Transcribe the entries exactly. Omit the pictures.
─── Data extract ───
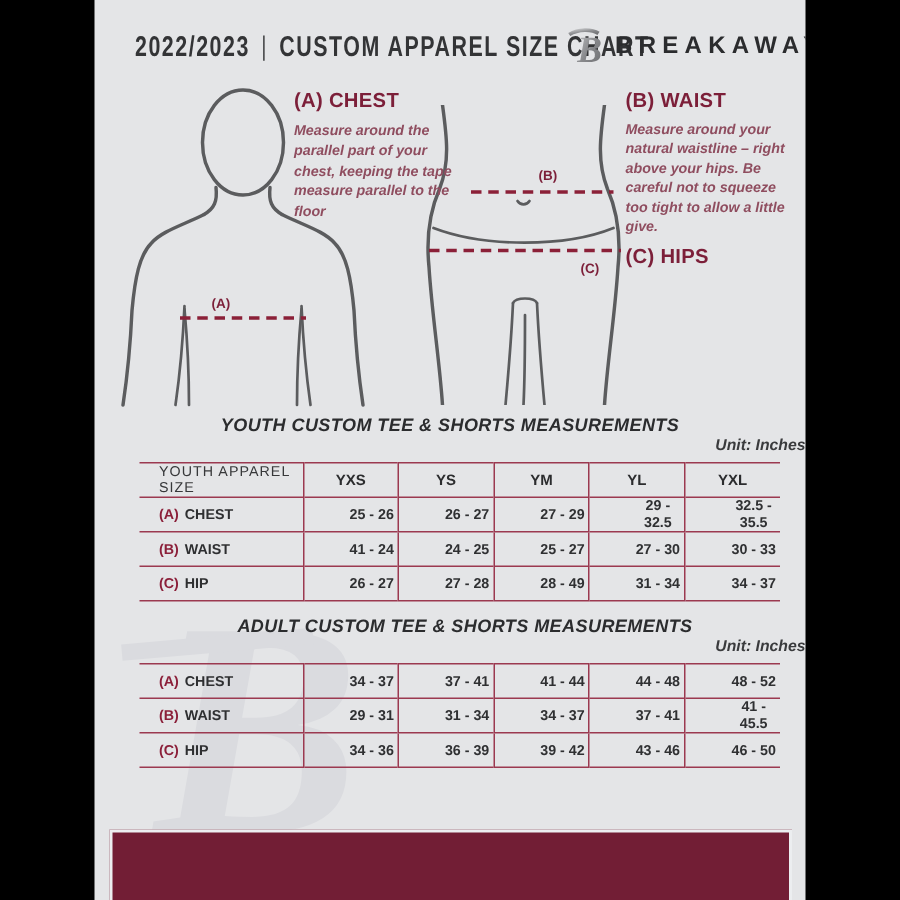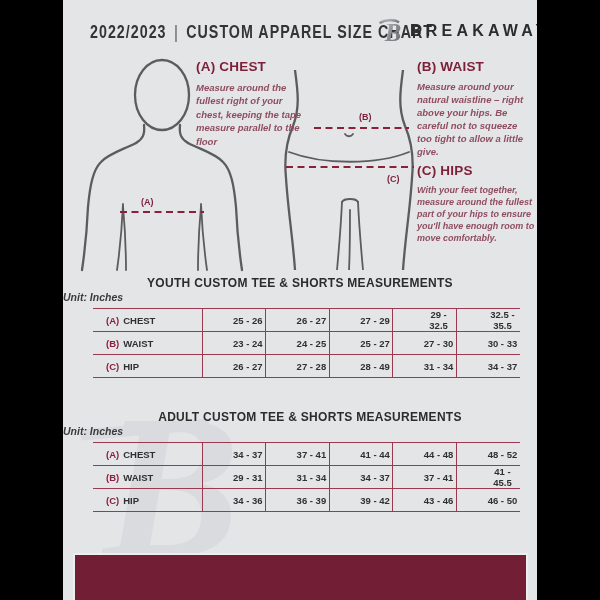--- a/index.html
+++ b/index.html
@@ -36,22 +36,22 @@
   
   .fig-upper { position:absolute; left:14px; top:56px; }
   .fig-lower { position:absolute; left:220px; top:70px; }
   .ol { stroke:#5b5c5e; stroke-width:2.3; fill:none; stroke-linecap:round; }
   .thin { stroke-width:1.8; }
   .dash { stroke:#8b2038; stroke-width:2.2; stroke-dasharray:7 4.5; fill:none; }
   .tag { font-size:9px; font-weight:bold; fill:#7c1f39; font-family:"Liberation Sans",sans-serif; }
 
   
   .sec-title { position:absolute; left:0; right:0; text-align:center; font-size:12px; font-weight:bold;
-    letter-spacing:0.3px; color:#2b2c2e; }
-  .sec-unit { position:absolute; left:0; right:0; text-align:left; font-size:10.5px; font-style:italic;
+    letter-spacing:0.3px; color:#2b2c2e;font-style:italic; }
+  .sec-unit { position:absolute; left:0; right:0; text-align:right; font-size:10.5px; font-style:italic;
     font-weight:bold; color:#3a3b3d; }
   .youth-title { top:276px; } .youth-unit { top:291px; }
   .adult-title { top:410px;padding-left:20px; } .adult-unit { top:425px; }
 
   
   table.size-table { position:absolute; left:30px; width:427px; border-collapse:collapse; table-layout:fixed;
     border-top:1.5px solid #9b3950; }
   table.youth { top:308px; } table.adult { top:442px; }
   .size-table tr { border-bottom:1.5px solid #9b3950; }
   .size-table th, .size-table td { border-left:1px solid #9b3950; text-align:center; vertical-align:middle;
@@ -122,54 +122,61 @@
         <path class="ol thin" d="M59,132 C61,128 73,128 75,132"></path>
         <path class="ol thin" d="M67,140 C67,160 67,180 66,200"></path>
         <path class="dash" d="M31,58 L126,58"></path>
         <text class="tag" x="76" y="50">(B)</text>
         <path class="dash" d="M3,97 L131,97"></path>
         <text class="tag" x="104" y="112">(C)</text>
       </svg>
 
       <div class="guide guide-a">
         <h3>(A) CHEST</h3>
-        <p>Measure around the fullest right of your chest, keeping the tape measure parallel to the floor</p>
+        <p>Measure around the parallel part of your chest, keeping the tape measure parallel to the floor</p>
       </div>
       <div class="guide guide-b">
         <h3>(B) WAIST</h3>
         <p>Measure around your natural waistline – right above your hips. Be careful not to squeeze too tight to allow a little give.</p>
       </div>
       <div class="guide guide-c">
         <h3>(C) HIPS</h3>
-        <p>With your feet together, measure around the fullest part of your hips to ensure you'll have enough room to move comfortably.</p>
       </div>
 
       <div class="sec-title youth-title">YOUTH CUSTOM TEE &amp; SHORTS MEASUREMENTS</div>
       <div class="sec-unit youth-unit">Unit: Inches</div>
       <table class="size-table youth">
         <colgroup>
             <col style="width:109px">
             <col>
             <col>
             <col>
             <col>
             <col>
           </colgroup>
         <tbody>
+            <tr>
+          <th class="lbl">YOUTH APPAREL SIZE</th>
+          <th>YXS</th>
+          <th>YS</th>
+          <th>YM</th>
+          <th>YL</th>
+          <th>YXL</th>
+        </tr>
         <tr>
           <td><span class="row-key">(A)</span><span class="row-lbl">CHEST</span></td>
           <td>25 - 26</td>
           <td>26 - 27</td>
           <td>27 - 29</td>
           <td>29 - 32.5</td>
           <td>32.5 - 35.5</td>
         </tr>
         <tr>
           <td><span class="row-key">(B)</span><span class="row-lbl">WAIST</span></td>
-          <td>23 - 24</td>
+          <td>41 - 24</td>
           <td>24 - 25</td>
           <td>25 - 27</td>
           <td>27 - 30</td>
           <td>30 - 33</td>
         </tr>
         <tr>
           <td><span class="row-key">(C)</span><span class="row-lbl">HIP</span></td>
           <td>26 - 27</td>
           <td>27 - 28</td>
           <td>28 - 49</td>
───
▶ [Task output]:
--- a/index.html
+++ b/index.html
@@ -36,22 +36,22 @@
   
   .fig-upper { position:absolute; left:14px; top:56px; }
   .fig-lower { position:absolute; left:220px; top:70px; }
   .ol { stroke:#5b5c5e; stroke-width:2.3; fill:none; stroke-linecap:round; }
   .thin { stroke-width:1.8; }
   .dash { stroke:#8b2038; stroke-width:2.2; stroke-dasharray:7 4.5; fill:none; }
   .tag { font-size:9px; font-weight:bold; fill:#7c1f39; font-family:"Liberation Sans",sans-serif; }
 
   
   .sec-title { position:absolute; left:0; right:0; text-align:center; font-size:12px; font-weight:bold;
-    letter-spacing:0.3px; color:#2b2c2e; }
-  .sec-unit { position:absolute; left:0; right:0; text-align:left; font-size:10.5px; font-style:italic;
+    letter-spacing:0.3px; color:#2b2c2e;font-style:italic; }
+  .sec-unit { position:absolute; left:0; right:0; text-align:right; font-size:10.5px; font-style:italic;
     font-weight:bold; color:#3a3b3d; }
   .youth-title { top:276px; } .youth-unit { top:291px; }
   .adult-title { top:410px;padding-left:20px; } .adult-unit { top:425px; }
 
   
   table.size-table { position:absolute; left:30px; width:427px; border-collapse:collapse; table-layout:fixed;
     border-top:1.5px solid #9b3950; }
   table.youth { top:308px; } table.adult { top:442px; }
   .size-table tr { border-bottom:1.5px solid #9b3950; }
   .size-table th, .size-table td { border-left:1px solid #9b3950; text-align:center; vertical-align:middle;
@@ -122,54 +122,61 @@
         <path class="ol thin" d="M59,132 C61,128 73,128 75,132"></path>
         <path class="ol thin" d="M67,140 C67,160 67,180 66,200"></path>
         <path class="dash" d="M31,58 L126,58"></path>
         <text class="tag" x="76" y="50">(B)</text>
         <path class="dash" d="M3,97 L131,97"></path>
         <text class="tag" x="104" y="112">(C)</text>
       </svg>
 
       <div class="guide guide-a">
         <h3>(A) CHEST</h3>
-        <p>Measure around the fullest right of your chest, keeping the tape measure parallel to the floor</p>
+        <p>Measure around the parallel part of your chest, keeping the tape measure parallel to the floor</p>
       </div>
       <div class="guide guide-b">
         <h3>(B) WAIST</h3>
         <p>Measure around your natural waistline – right above your hips. Be careful not to squeeze too tight to allow a little give.</p>
       </div>
       <div class="guide guide-c">
         <h3>(C) HIPS</h3>
-        <p>With your feet together, measure around the fullest part of your hips to ensure you'll have enough room to move comfortably.</p>
       </div>
 
       <div class="sec-title youth-title">YOUTH CUSTOM TEE &amp; SHORTS MEASUREMENTS</div>
       <div class="sec-unit youth-unit">Unit: Inches</div>
       <table class="size-table youth">
         <colgroup>
             <col style="width:109px">
             <col>
             <col>
             <col>
             <col>
             <col>
           </colgroup>
         <tbody>
+            <tr>
+          <th class="lbl">YOUTH APPAREL SIZE</th>
+          <th>YXS</th>
+          <th>YS</th>
+          <th>YM</th>
+          <th>YL</th>
+          <th>YXL</th>
+        </tr>
         <tr>
           <td><span class="row-key">(A)</span><span class="row-lbl">CHEST</span></td>
           <td>25 - 26</td>
           <td>26 - 27</td>
           <td>27 - 29</td>
           <td>29 - 32.5</td>
           <td>32.5 - 35.5</td>
         </tr>
         <tr>
           <td><span class="row-key">(B)</span><span class="row-lbl">WAIST</span></td>
-          <td>23 - 24</td>
+          <td>41 - 24</td>
           <td>24 - 25</td>
           <td>25 - 27</td>
           <td>27 - 30</td>
           <td>30 - 33</td>
         </tr>
         <tr>
           <td><span class="row-key">(C)</span><span class="row-lbl">HIP</span></td>
           <td>26 - 27</td>
           <td>27 - 28</td>
           <td>28 - 49</td>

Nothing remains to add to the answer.